Efficacy of erythropoietin in renal function of pre-dialysis patients with chronic renal failure.
- Author:
Han Kyu LEE
1
;
Young Mo LEE
;
Joo Kyoung SONG
;
Sarah JEONG
;
Soo Yoon LEE
;
Dong Seok JANG
;
Oh Kyung KWON
;
Ki Ryang NA
;
Kang Wook LEE
;
Young Tai SHIN
Author Information
1. Department of Internal Medicine, Chungnam National University College of Medicine, Daejeon, Korea. kwlee@cnu.ac.kr
- Publication Type:Clinical Trial ; Original Article
- Keywords:
Erythropoietin;
Pre-dialysis patients;
Chronic renal failure
- MeSH:
Anemia;
Erythropoietin*;
Fibrosis;
Glomerular Filtration Rate;
Hematocrit;
Humans;
Iron;
Kidney Failure, Chronic*;
Linear Models;
Mortality;
Prospective Studies;
Retrospective Studies;
Risk Factors
- From:Korean Journal of Medicine
2006;70(2):138-144
- CountryRepublic of Korea
- Language:Korean
-
Abstract:
BACKGROUND: Anemia is one of the most important risk factors for cardiovascular morbidity and mortality in patients with chronic renal failure. The most effective treatment modality for anemia is erythropoietin injection. Besides erythropoietic effect, erythropoietin has multiple beneficial effects such as anti-oxidant, anti-hypoxic, anti-apoptotic and vasculogenetic effects, and prevents tubular lesions and interstitial fibrosis. Despite lots of advantages of erythropoietin therapy, the number of patients treated with this agent is modest, particularly during the pre-dialysis chronic renal failure. We conducted a clinical trial to evaluate the effects of erythropoietin on renal function in the anemic pre-dialysis patients with chronic renal failure.
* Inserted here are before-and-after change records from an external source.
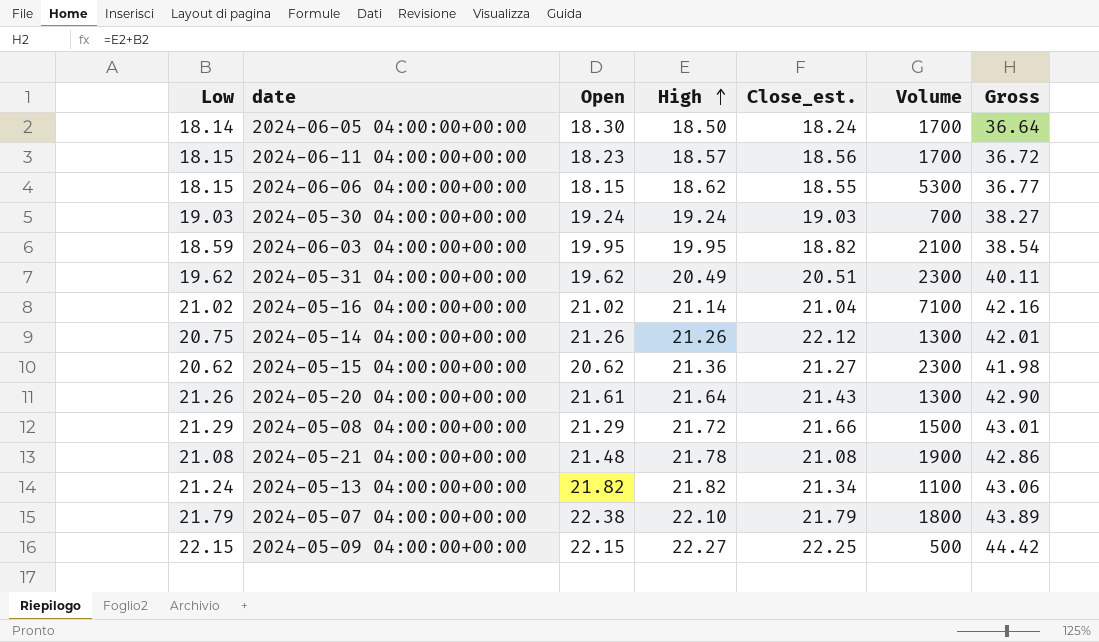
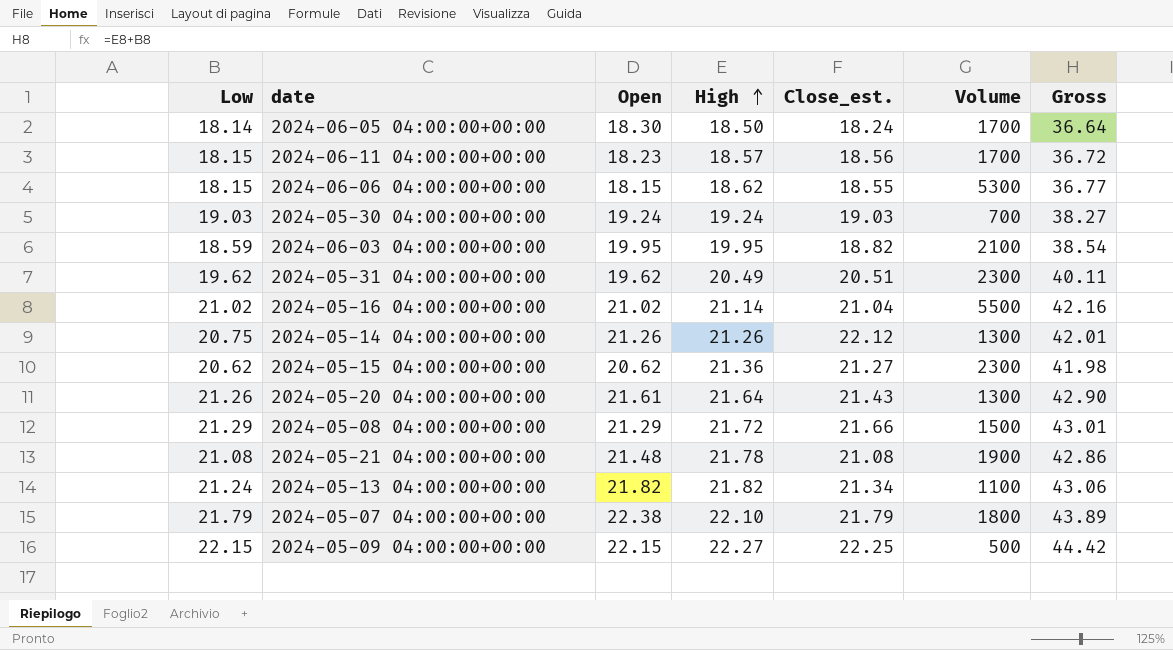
2024-05-16 04:00:00+00:00 | Volume: 7100 -> 5500

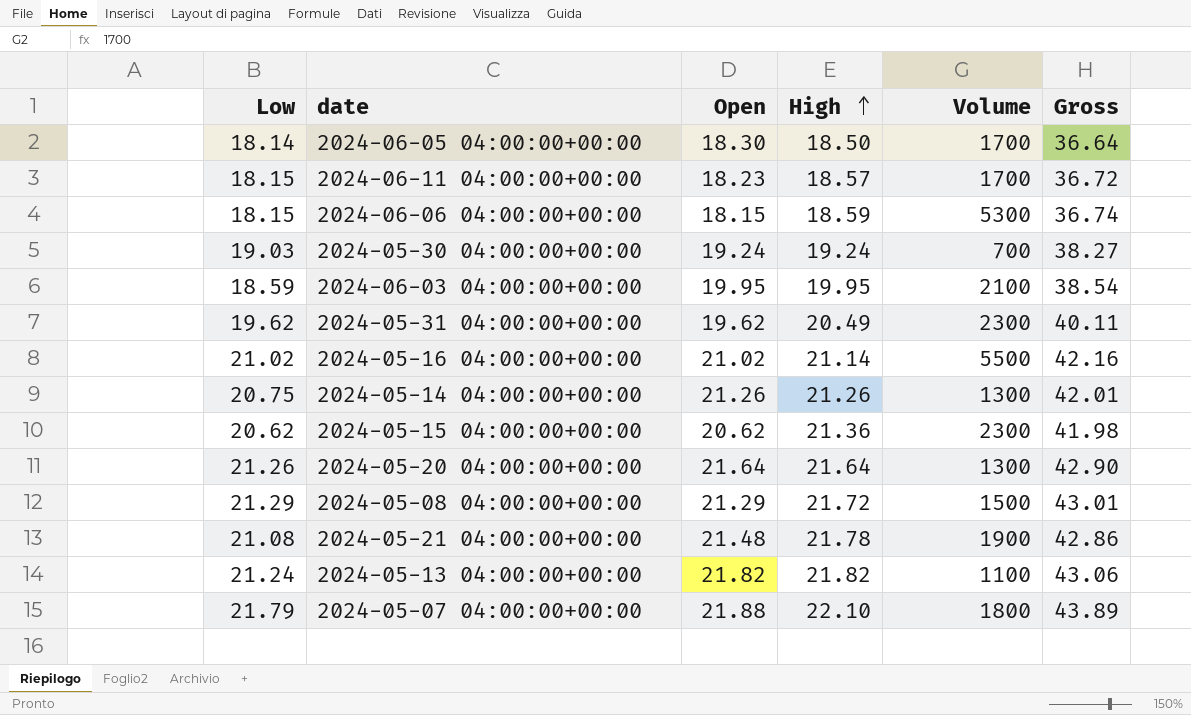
column Close_est. | position: 5 -> none
row 2024-05-09 04:00:00+00:00: 22.15 | 22.15 | 22.27 | 22.25 | 500 | 44.42 -> none
2024-06-06 04:00:00+00:00 | High: 18.62 -> 18.59
2024-06-06 04:00:00+00:00 | Gross: 36.77 -> 36.74
2024-05-20 04:00:00+00:00 | Open: 21.61 -> 21.64
2024-05-07 04:00:00+00:00 | Open: 22.38 -> 21.88

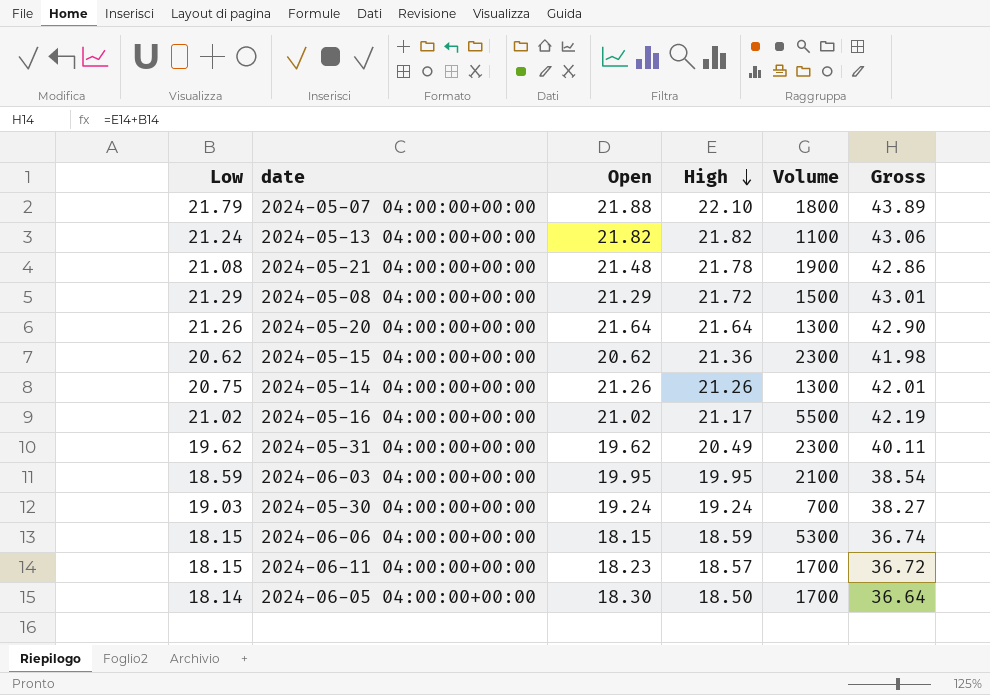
row order: High ascending -> High descending
2024-05-16 04:00:00+00:00 | High: 21.14 -> 21.17
2024-05-16 04:00:00+00:00 | Gross: 42.16 -> 42.19

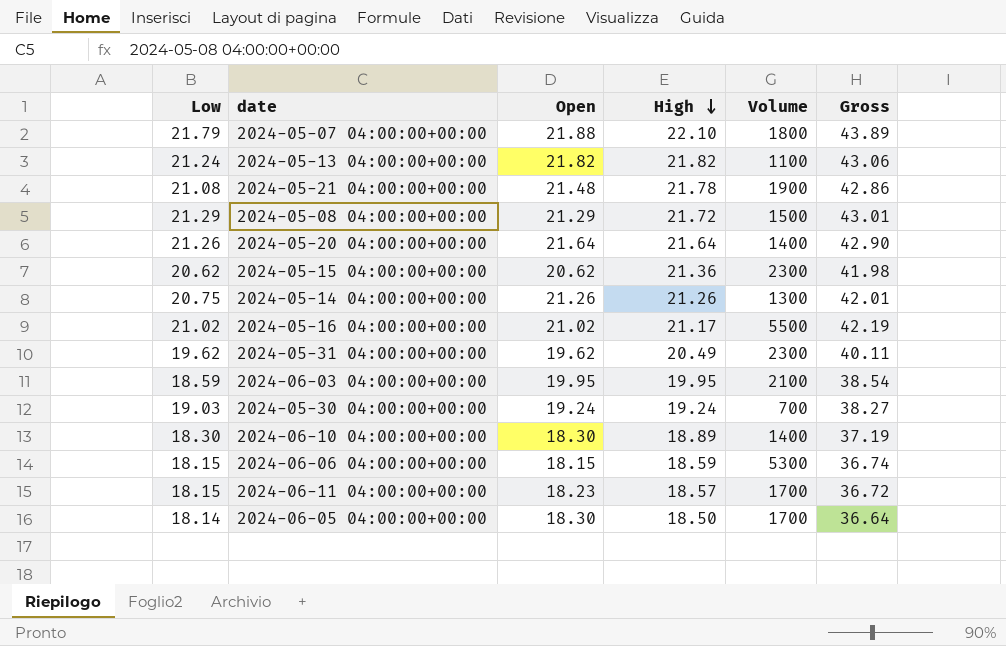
2024-05-20 04:00:00+00:00 | Volume: 1300 -> 1400
row 2024-06-10 04:00:00+00:00: none -> 18.30 | 18.30 | 18.89 | 1400 | 37.19

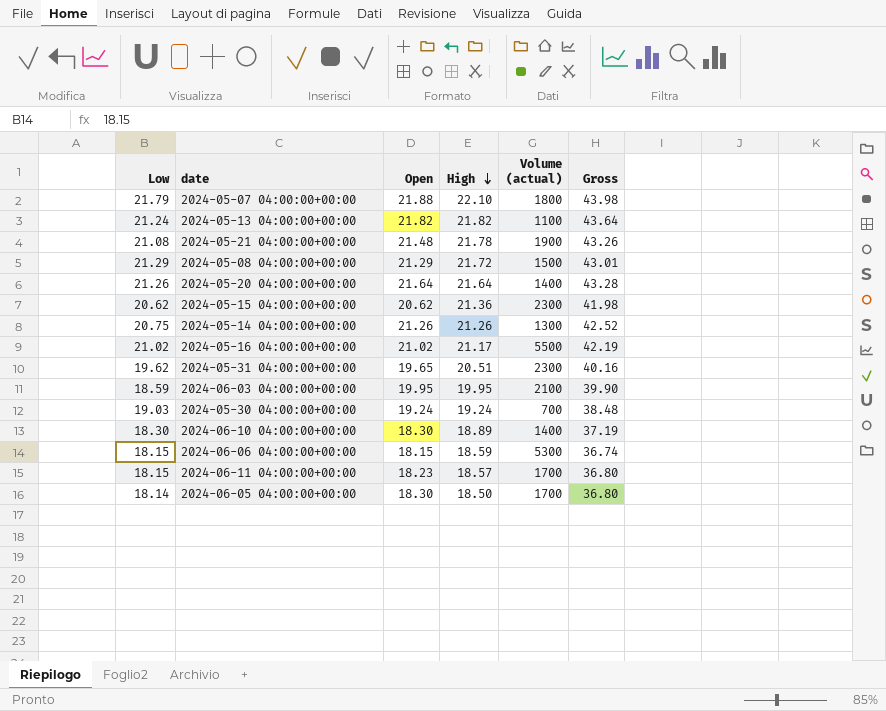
column name: Volume -> Volume (actual)
column Gross | formula: [Low] + [High] -> [Open] + [High]
2024-05-31 04:00:00+00:00 | Open: 19.62 -> 19.65
2024-05-31 04:00:00+00:00 | High: 20.49 -> 20.51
METHODS: Data of 23 pre-dialysis patients with chronic renal failure were analyzed retrospectively 6 months prior, and prospectively 6 months after the initiation of erythropoietin therapy. Erythropoietin was admitted at a dose of 3000 IU weekly with supplementary iron. RESULTS: The average hematocrit and hemoglobin rose from 22.1+/-2.5%, 7.4+/-0.8 g/dL to 28.4+/-4.2%, 9.6+/-1.5 g/dL, respectively. When linear regression analysis was applied to pre- and post-erythropoietin glomerular filtration rate and 1/Cr, mean rate of decline of glomerular filtration rate were significantly delayed (p=0.039) but that of 1/Cr had a tendency to be delayed but was not statistically meaningful (p=0.099). CONCLUSIONS: Treatment of the anemia with low dose erythropoietin in pre-dialysis patients with chronic renal failure is relatively safe and may slow the rate of renal function deterioration.